Atından inince bu durumu Mahmud Baba’ya danışırlar. Mahmut Baba’da cevaben:
“Ne biz Kırklardan ayrıyız, ne de Kırklar bizden ayrı.” der.
Mahmud Baba ile Ali Hoca Baba’nın Mezarlarının Bir Olması:
Mahmud Baba bir gün talipleri ile birlikte cem tutarken ceddinin onu çağırdığını, sabaha karşı canını canana teslim edeceğini naaşını ise Durhasan Dede köyündeki dayısın ziyaretinin yanına sırlamalarını söyler ve son olarak taliplerine ve evlatlarına nasihatta bulunur.

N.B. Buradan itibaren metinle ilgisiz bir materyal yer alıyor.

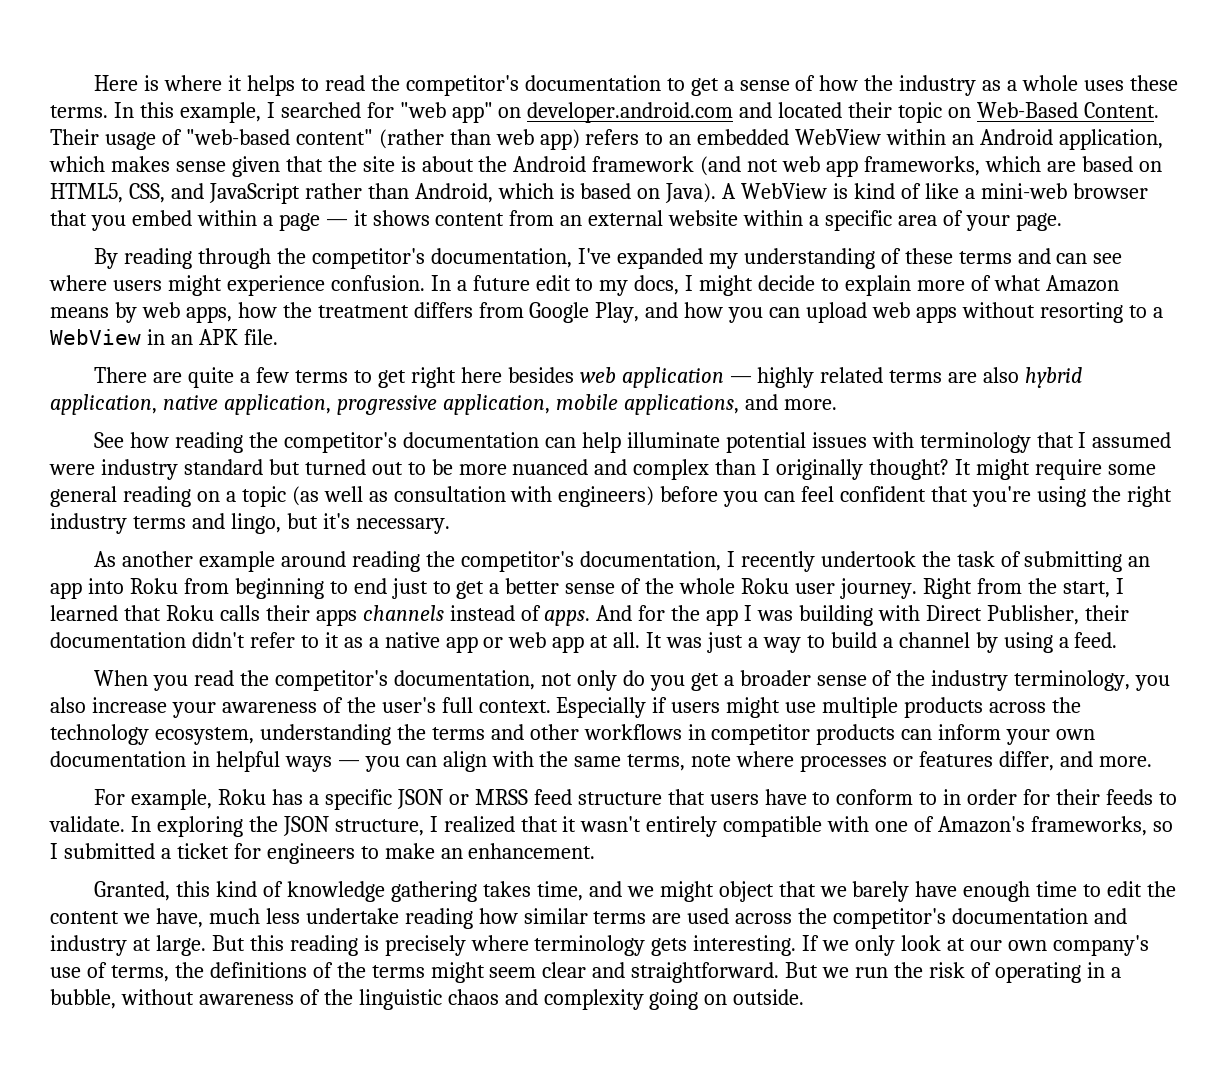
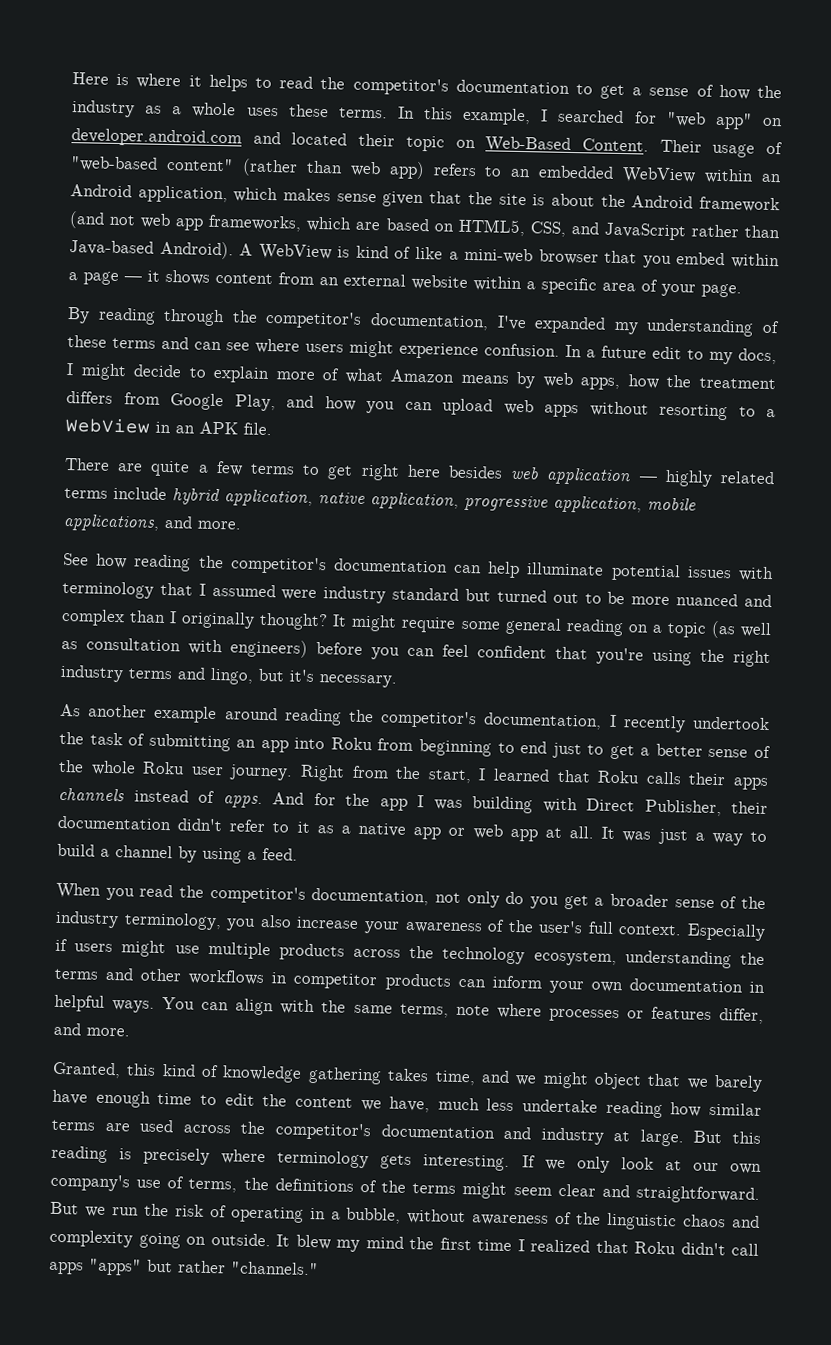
- Their usage of "web-based content" (rather than web app) refers to an embedded WebView within an Android application, which makes sense given that the site is about the Android framework (and not web app frameworks, which are based on HTML5, CSS, and JavaScript rather than Android, which is based on Java).
+ Their usage of "web-based content" (rather than web app) refers to an embedded WebView within an Android application, which makes sense given that the site is about the Android framework (and not web app frameworks, which are based on HTML5, CSS, and JavaScript rather than Java-based Android).
- There are quite a few terms to get right here besides web application — highly related terms are also hybrid application, native application, progressive application, mobile applications, and more.
+ There are quite a few terms to get right here besides web application — highly related terms include hybrid application, native application, progressive application, mobile applications, and more.
- Especially if users might use multiple products across the technology ecosystem, understanding the terms and other workflows in competitor products can inform your own documentation in helpful ways — you can align with the same terms, note where processes or features differ, and more.
+ Especially if users might use multiple products across the technology ecosystem, understanding the terms and other workflows in competitor products can inform your own documentation in helpful ways. You can align with the same terms, note where processes or features differ, and more.
- For example, Roku has a specific JSON or MRSS feed structure that users have to conform to in order for their feeds to validate. In exploring the JSON structure, I realized that it wasn't entirely compatible with one of Amazon's frameworks, so I submitted a ticket for engineers to make an enhancement.
+ It blew my mind the first time I realized that Roku didn't call apps "apps" but rather "channels."

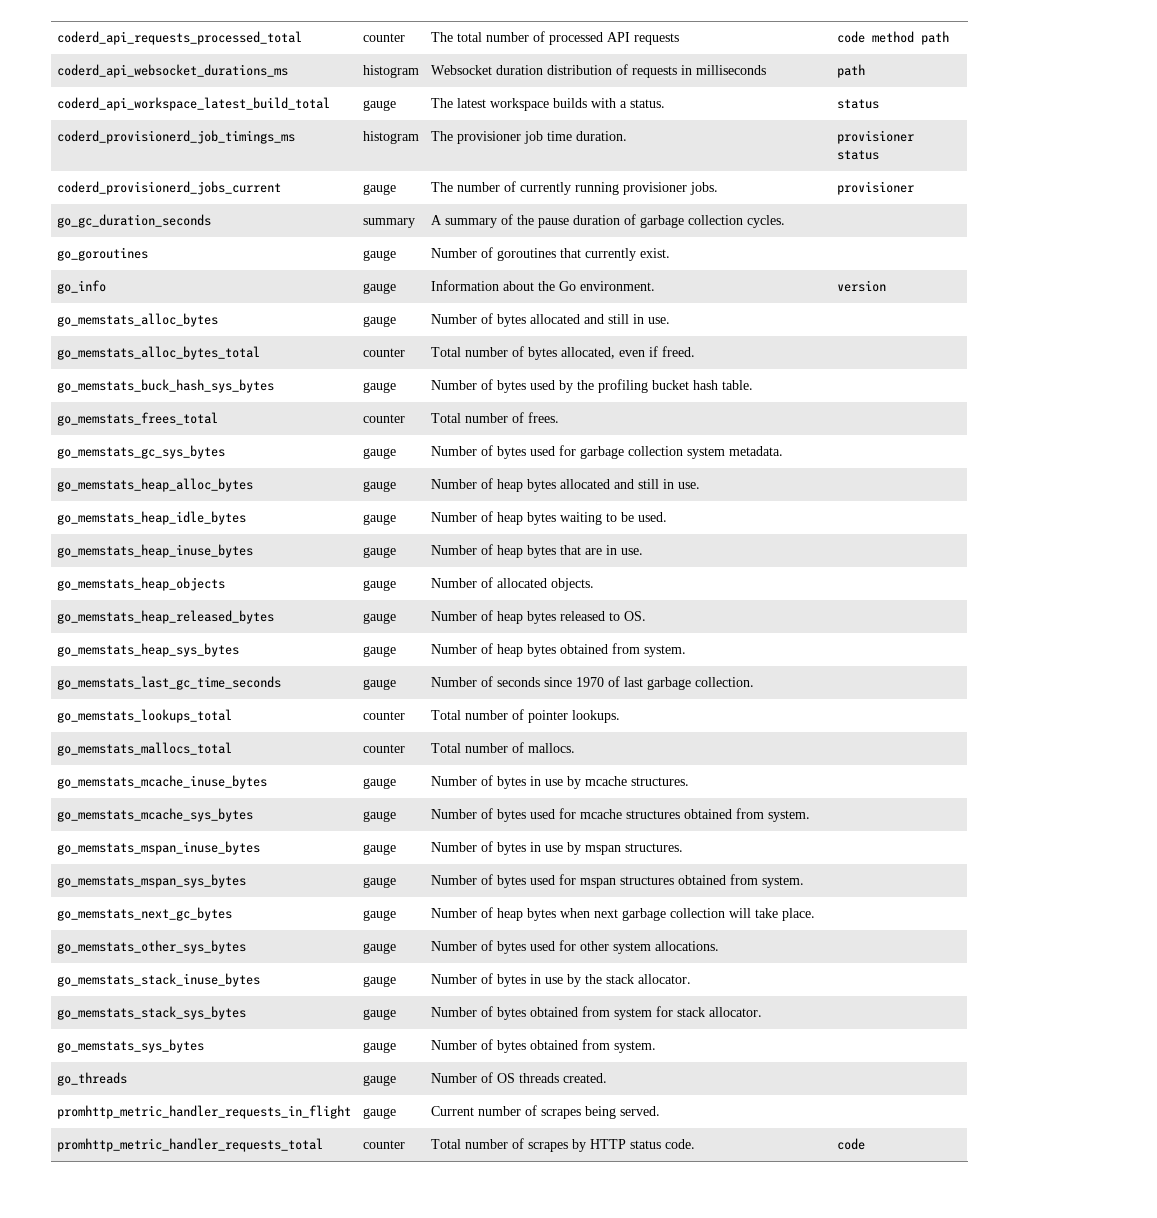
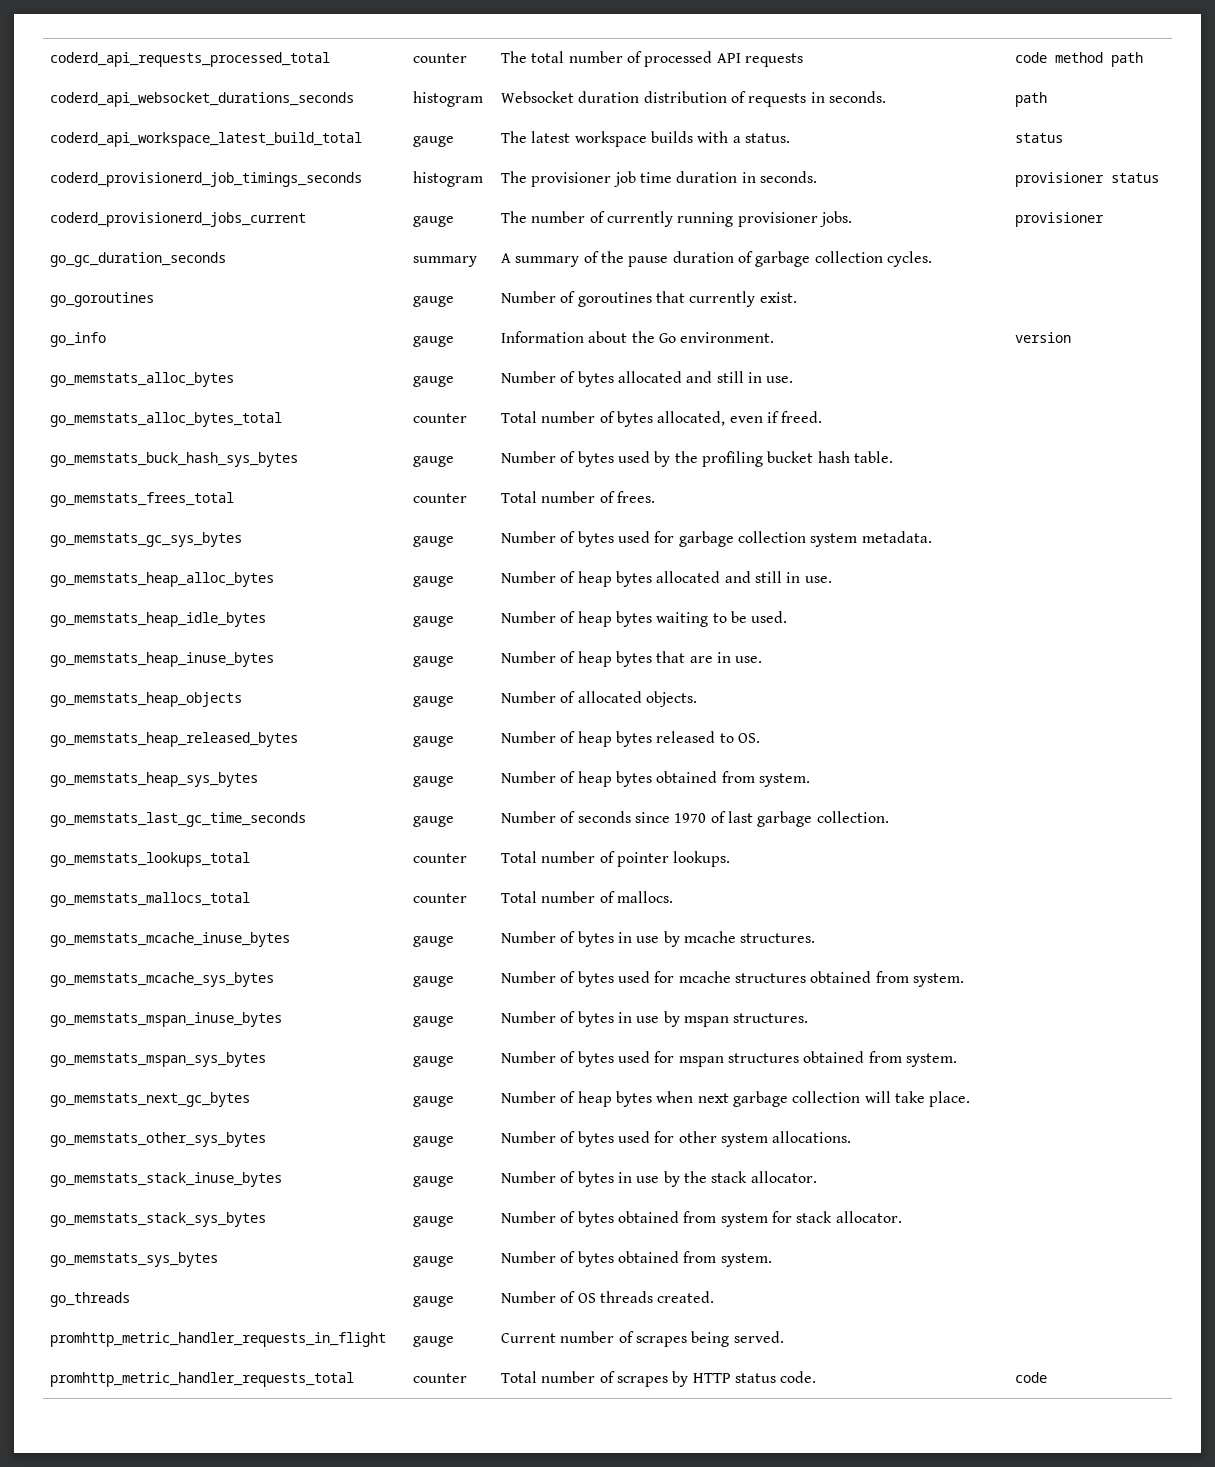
- coderd_api_websocket_durations_ms | histogram | Websocket duration distribution of requests in milliseconds | path
+ coderd_api_websocket_durations_seconds | histogram | Websocket duration distribution of requests in seconds. | path
- coderd_provisionerd_job_timings_ms | histogram | The provisioner job time duration. | provisioner status
+ coderd_provisionerd_job_timings_seconds | histogram | The provisioner job time duration in seconds. | provisioner status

Mahmud Baba herkesin rızalığını aldıktan sonra hanesine çekilir, uyur. Sabaha karşı haneden feryad figanlar yükselir. Söyledikleri doğrultusunda dayısının yanına sırlanır. Ertesi gün ise evlatları ve talipleri gittiğinde her iki mezarın birleştiğini görürler. Bugün ise hem köylülerin hem de taliplerinin ziyaret yeridir.